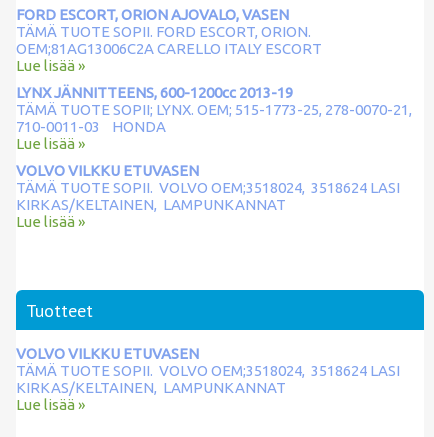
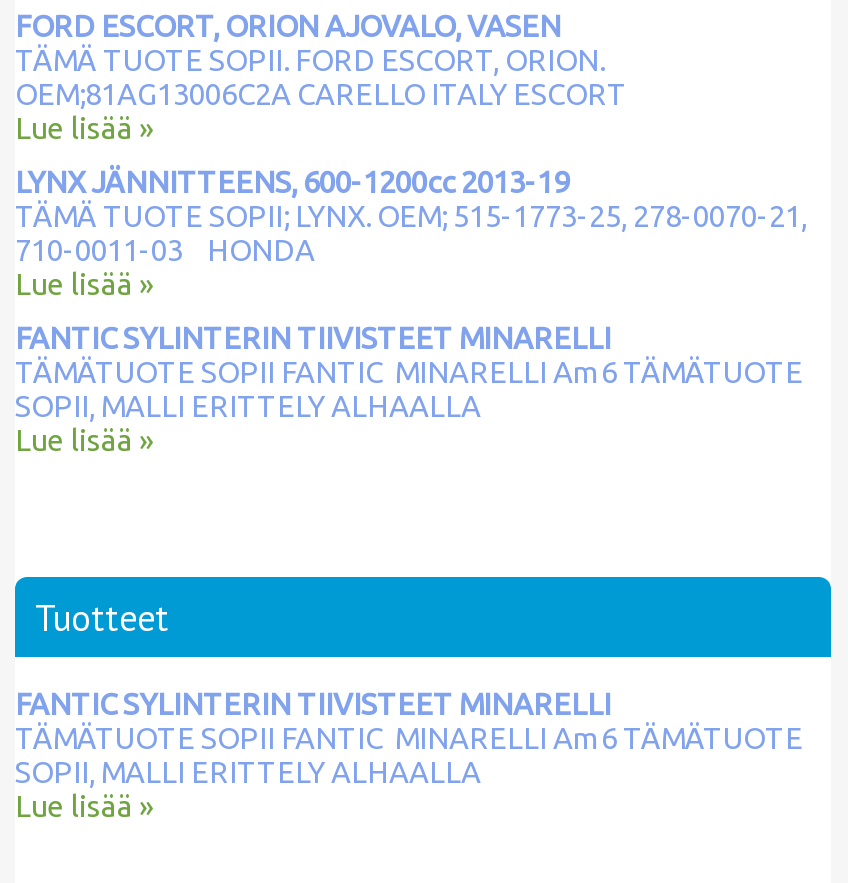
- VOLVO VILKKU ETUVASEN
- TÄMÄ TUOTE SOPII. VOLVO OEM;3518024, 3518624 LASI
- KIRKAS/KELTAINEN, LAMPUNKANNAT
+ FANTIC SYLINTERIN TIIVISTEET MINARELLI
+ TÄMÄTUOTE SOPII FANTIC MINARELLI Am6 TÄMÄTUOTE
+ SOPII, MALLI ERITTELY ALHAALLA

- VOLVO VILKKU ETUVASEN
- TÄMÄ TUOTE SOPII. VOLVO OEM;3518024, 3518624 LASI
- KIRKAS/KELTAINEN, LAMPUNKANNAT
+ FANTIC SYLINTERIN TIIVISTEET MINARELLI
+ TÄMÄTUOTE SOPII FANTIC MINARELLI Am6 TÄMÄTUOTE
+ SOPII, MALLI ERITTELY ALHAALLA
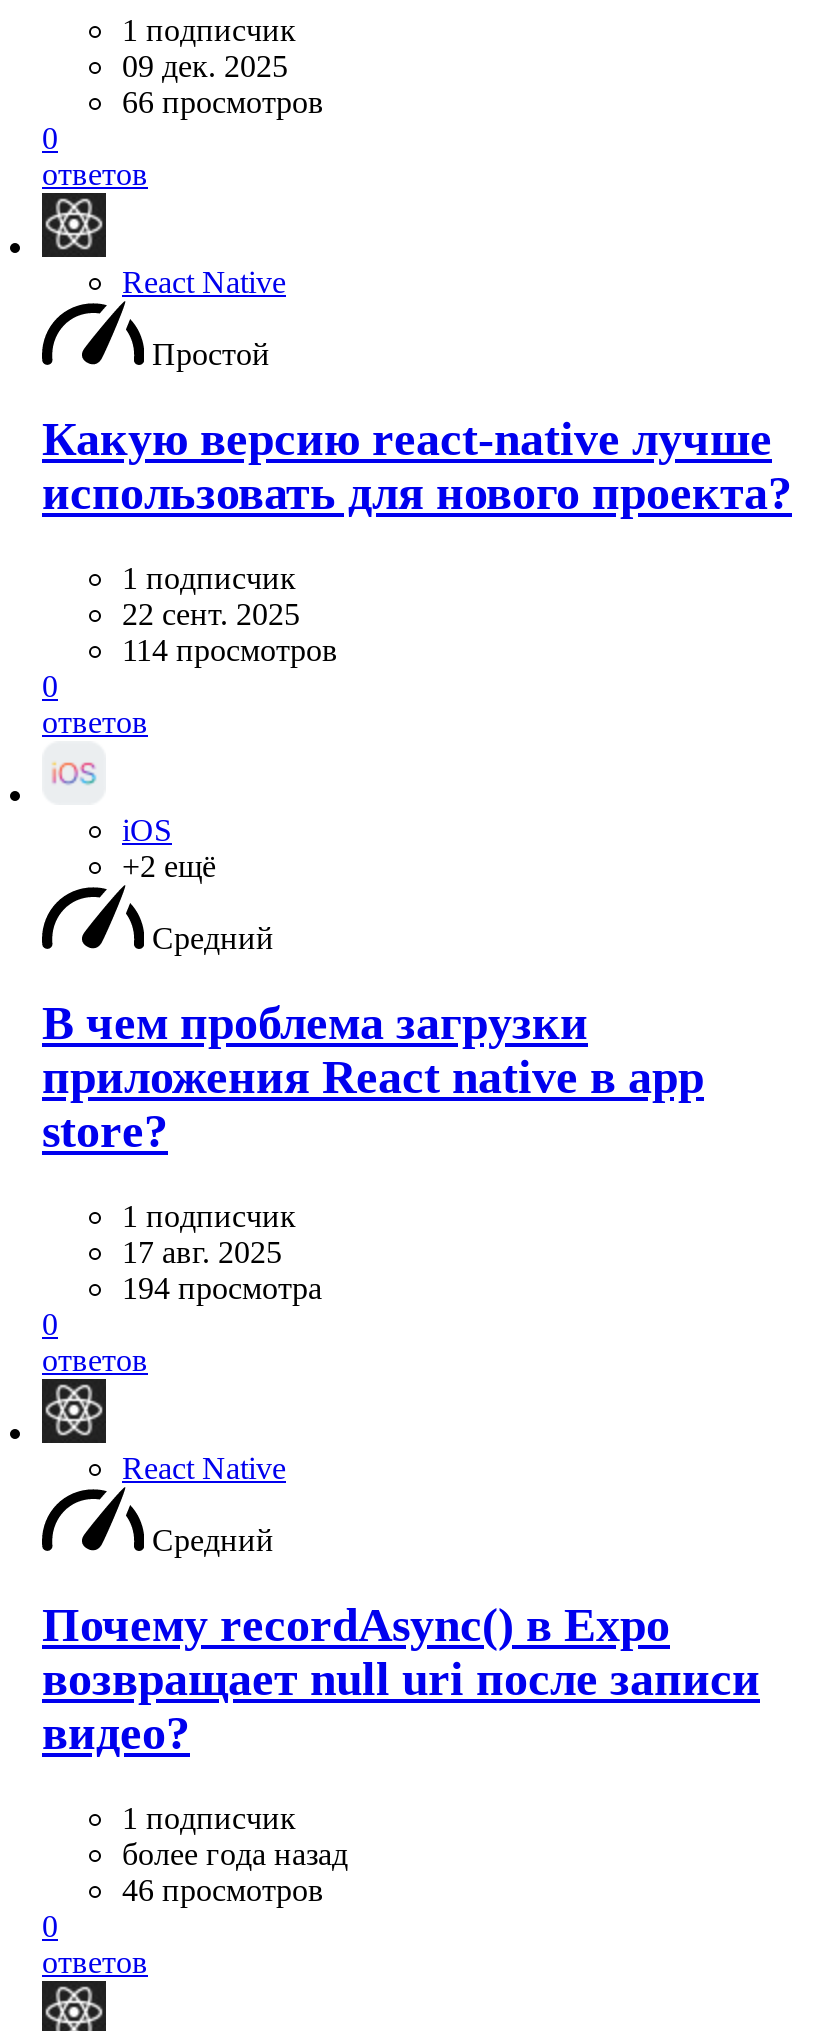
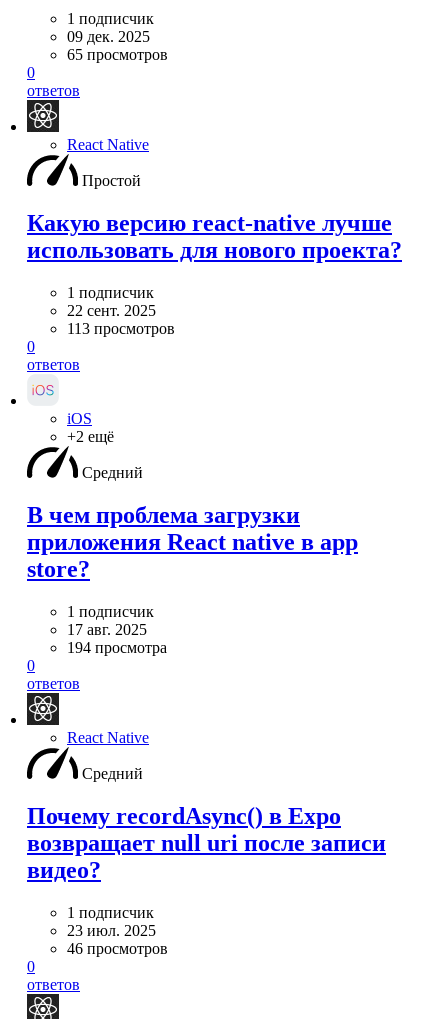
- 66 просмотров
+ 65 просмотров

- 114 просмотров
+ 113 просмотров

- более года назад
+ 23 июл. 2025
# # #
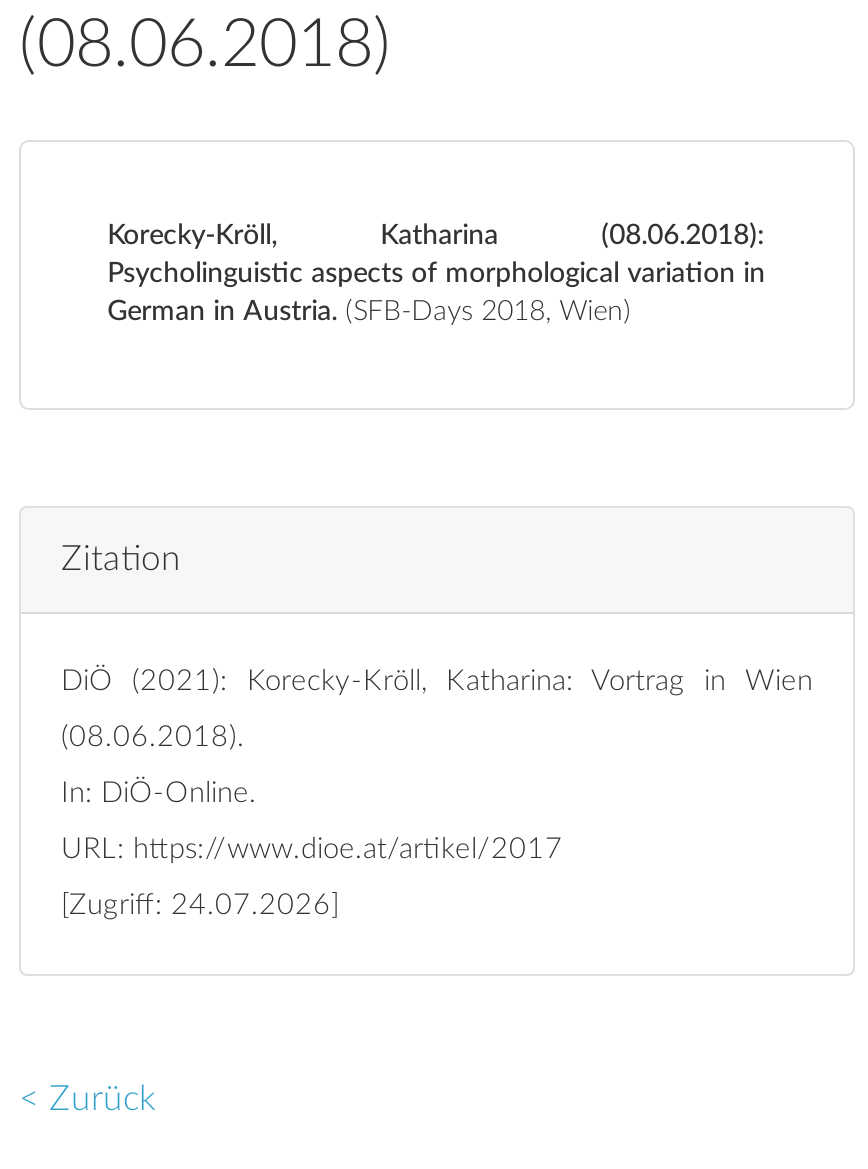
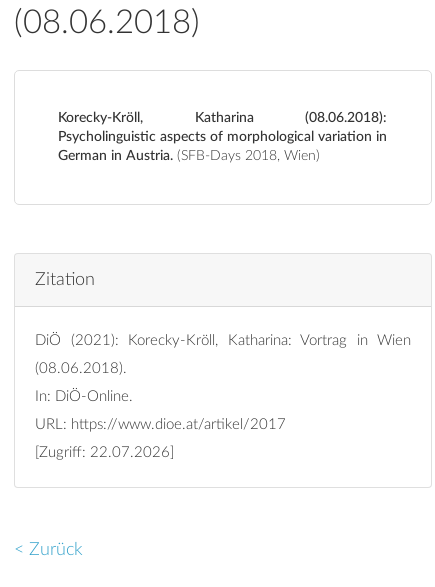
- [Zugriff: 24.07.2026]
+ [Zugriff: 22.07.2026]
# # #
> What you have to do: Count every line in the records that holds "просмотров" and give that count by itself.

> Task solution: 4